[Carette of Sark by John Oxenham]@TWC D-Link bookCarette of Sark CHAPTER V 2/8
My grandfather, Philip Carre, was one, however, and he would have starved sooner than live by any means which did not commend themselves to his own very clear views of right and wrong.
The Le Marchants had made themselves a name for reckless daring, and carelessness of other people's well-being when it ran counter to their own, which gave them right of way among their fellows, but won comment harsh enough behind their backs.
Many a strange story was told of them, and as a rule the stories lost nothing in the telling. But my boyish recollections of Carette,--Carterette in full, but shortened by everyone to Carette, unless it was Aunt Jeanne Falla under very great provocation, which did not, indeed, happen often but was not absolutely unknown,--my recollections of Carette, and of my mother, and my grandfather, and Krok, and George Hamon, and Jeanne Falla, are as bright and rosy as the dawns and sunsets of those earlier days. All these seem to have been with me from the very beginning.

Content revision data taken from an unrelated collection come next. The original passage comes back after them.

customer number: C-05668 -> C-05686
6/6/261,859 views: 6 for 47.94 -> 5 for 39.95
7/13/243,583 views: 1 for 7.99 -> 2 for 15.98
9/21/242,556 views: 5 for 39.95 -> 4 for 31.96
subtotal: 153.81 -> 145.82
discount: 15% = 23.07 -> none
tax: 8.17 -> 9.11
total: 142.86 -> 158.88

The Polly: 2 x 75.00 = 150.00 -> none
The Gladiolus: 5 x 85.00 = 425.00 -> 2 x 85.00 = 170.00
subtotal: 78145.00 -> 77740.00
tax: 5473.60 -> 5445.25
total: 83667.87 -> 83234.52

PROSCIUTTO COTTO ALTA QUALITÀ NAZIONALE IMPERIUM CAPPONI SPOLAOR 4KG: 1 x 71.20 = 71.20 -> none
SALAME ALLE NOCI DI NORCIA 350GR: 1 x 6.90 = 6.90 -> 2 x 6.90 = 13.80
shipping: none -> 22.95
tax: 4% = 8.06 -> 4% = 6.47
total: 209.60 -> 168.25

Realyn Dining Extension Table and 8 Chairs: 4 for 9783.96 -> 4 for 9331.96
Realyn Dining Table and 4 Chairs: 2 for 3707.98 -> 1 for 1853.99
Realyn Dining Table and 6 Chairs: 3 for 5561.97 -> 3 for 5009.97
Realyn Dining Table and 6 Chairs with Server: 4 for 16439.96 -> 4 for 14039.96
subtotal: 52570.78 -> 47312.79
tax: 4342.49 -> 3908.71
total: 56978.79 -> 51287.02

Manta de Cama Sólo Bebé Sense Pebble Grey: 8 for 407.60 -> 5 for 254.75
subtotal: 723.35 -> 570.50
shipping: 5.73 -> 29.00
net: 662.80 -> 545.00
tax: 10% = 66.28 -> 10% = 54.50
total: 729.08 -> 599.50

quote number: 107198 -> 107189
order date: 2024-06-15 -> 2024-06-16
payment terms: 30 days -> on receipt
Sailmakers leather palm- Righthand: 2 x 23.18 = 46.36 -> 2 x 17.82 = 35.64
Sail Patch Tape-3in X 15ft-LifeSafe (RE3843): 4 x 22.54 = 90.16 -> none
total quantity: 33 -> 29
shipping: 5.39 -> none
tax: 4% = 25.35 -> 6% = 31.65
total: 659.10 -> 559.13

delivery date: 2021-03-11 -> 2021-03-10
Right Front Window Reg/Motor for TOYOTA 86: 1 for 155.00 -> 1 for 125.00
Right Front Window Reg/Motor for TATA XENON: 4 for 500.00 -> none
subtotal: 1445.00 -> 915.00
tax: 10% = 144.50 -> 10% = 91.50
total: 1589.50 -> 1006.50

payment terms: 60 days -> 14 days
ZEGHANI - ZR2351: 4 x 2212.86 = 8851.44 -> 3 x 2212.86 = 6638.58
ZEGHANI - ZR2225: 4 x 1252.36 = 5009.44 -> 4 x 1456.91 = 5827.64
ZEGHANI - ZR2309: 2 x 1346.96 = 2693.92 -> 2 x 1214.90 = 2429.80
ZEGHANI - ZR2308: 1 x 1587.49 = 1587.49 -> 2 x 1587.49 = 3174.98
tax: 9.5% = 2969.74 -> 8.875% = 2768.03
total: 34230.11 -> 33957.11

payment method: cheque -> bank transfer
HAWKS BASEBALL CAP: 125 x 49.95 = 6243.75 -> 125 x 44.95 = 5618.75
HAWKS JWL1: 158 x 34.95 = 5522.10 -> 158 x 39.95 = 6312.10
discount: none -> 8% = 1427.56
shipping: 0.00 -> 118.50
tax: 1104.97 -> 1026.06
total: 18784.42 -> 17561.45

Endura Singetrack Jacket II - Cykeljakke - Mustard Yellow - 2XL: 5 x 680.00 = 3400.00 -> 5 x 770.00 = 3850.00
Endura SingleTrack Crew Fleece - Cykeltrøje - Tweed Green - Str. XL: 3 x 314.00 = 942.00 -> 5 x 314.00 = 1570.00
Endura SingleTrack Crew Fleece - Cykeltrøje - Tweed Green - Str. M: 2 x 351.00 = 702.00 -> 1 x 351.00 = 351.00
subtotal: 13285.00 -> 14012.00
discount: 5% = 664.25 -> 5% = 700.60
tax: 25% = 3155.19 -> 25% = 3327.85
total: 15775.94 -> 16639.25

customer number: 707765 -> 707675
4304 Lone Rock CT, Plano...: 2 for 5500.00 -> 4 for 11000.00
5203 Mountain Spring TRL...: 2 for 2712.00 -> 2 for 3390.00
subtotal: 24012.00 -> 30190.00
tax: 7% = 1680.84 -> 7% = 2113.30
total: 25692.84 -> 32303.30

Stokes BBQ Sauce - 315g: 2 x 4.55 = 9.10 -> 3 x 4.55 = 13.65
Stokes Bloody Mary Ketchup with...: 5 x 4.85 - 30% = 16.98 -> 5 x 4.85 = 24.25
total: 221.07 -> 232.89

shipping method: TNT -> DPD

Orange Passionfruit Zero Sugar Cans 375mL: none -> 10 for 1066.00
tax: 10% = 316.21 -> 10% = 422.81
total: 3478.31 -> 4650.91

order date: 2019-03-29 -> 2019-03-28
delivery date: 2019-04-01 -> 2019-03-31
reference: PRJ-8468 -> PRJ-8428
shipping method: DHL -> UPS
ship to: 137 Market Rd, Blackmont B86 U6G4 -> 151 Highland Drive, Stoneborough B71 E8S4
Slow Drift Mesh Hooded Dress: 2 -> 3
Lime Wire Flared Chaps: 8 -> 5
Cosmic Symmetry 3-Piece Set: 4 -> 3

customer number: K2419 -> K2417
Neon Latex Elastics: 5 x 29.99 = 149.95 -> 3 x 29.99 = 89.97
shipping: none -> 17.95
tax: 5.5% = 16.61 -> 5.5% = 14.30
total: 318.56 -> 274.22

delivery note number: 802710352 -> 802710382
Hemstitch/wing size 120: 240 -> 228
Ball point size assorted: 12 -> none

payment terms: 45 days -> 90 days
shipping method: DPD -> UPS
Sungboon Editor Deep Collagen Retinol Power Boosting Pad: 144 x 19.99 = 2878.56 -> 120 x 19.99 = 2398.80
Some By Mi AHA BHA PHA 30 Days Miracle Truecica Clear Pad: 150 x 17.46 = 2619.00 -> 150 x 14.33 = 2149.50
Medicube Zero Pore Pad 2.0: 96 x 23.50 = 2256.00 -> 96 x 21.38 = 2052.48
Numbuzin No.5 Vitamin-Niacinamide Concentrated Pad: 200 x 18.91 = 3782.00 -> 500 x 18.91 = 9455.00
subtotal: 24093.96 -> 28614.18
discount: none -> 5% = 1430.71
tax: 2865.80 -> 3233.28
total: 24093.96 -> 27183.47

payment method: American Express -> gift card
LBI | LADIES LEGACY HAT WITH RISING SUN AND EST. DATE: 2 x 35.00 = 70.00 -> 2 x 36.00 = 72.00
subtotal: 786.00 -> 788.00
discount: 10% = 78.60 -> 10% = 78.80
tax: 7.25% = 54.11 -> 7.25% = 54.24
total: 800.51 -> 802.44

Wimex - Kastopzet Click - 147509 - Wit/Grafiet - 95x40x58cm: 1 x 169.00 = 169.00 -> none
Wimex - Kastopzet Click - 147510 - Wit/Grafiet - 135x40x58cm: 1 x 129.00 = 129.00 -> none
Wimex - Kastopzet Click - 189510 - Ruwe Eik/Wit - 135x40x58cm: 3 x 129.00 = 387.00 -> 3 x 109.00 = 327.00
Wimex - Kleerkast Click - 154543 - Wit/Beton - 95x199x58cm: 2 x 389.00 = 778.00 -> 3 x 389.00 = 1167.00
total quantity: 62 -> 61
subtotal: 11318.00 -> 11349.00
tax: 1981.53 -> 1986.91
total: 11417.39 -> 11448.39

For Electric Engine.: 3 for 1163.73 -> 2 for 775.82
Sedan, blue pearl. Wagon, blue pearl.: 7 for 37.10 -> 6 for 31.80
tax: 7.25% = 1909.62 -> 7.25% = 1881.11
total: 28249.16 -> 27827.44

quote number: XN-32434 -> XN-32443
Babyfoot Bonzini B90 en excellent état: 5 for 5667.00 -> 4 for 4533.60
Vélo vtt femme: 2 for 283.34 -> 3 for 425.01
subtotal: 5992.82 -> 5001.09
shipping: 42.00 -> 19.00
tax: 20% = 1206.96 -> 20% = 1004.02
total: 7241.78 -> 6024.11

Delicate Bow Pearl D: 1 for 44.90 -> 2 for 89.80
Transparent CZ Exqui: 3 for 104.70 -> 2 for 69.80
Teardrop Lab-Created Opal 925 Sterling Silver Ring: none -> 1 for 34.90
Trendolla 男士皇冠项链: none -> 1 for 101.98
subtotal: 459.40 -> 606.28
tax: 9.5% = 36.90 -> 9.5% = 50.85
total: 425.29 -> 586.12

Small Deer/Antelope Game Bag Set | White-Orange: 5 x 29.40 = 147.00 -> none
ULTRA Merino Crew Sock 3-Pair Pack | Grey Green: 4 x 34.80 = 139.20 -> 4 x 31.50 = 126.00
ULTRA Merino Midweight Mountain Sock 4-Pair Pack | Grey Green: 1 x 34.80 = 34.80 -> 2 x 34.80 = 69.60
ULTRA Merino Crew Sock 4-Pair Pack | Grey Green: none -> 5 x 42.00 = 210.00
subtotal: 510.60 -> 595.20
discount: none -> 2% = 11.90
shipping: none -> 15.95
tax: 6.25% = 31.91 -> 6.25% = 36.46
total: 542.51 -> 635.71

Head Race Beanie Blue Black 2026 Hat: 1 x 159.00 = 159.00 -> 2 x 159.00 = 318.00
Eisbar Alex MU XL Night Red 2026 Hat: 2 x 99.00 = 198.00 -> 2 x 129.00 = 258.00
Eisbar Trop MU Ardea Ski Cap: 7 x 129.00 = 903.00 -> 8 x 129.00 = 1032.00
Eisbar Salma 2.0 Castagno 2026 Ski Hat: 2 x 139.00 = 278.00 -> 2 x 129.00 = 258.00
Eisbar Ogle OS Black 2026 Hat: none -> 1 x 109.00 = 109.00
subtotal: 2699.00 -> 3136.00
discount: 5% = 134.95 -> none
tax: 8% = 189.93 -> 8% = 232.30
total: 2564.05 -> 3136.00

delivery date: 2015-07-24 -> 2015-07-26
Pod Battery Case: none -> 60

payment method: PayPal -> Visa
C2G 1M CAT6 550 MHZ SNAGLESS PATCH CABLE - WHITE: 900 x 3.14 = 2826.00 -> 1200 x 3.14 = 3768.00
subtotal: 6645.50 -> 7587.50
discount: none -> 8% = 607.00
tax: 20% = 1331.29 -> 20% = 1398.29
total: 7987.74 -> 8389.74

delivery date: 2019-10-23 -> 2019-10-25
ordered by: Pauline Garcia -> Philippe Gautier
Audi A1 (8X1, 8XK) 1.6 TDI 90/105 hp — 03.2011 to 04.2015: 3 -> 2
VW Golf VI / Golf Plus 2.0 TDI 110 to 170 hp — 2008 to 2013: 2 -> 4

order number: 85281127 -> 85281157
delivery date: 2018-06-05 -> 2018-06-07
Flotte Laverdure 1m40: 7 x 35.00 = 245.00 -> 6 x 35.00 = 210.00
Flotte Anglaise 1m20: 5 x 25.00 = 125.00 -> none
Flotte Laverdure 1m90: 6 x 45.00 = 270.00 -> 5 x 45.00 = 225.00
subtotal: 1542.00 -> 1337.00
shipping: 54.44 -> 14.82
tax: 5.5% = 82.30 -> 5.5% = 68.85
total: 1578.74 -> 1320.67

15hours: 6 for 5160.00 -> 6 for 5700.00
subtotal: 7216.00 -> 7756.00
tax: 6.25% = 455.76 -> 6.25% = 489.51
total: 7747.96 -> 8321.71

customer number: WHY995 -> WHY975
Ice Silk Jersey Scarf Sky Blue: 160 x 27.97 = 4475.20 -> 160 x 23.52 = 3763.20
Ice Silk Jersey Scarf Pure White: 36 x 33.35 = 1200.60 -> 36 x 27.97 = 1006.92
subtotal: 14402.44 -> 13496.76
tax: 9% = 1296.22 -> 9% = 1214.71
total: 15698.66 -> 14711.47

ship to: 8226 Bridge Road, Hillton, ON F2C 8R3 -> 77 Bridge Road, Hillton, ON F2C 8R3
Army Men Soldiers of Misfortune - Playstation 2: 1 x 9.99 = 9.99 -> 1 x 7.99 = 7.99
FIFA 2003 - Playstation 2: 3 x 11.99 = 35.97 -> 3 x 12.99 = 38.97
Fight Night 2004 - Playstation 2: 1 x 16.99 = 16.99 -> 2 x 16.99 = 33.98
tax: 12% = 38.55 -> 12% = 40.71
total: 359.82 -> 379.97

They made up my little world, and Carette was the sunlight,--and occasionally the lightning,--and the moonlight was my mother, and the bright stars were Jeanne Falla and George Hamon, while my grandfather was a benevolent power, always kind but rather far above me, and Krok was a mystery man, dearly loved, but held in something of awe by reason of his strange affliction. For Krok could hear and understand all that was said to him, even in our Island tongue which was not native to him, but he had no speech.
The story ran that he had been picked off a piece of wreckage, somewhere off the North African coast, by the ship in which my grandfather made his last voyage, very many years ago.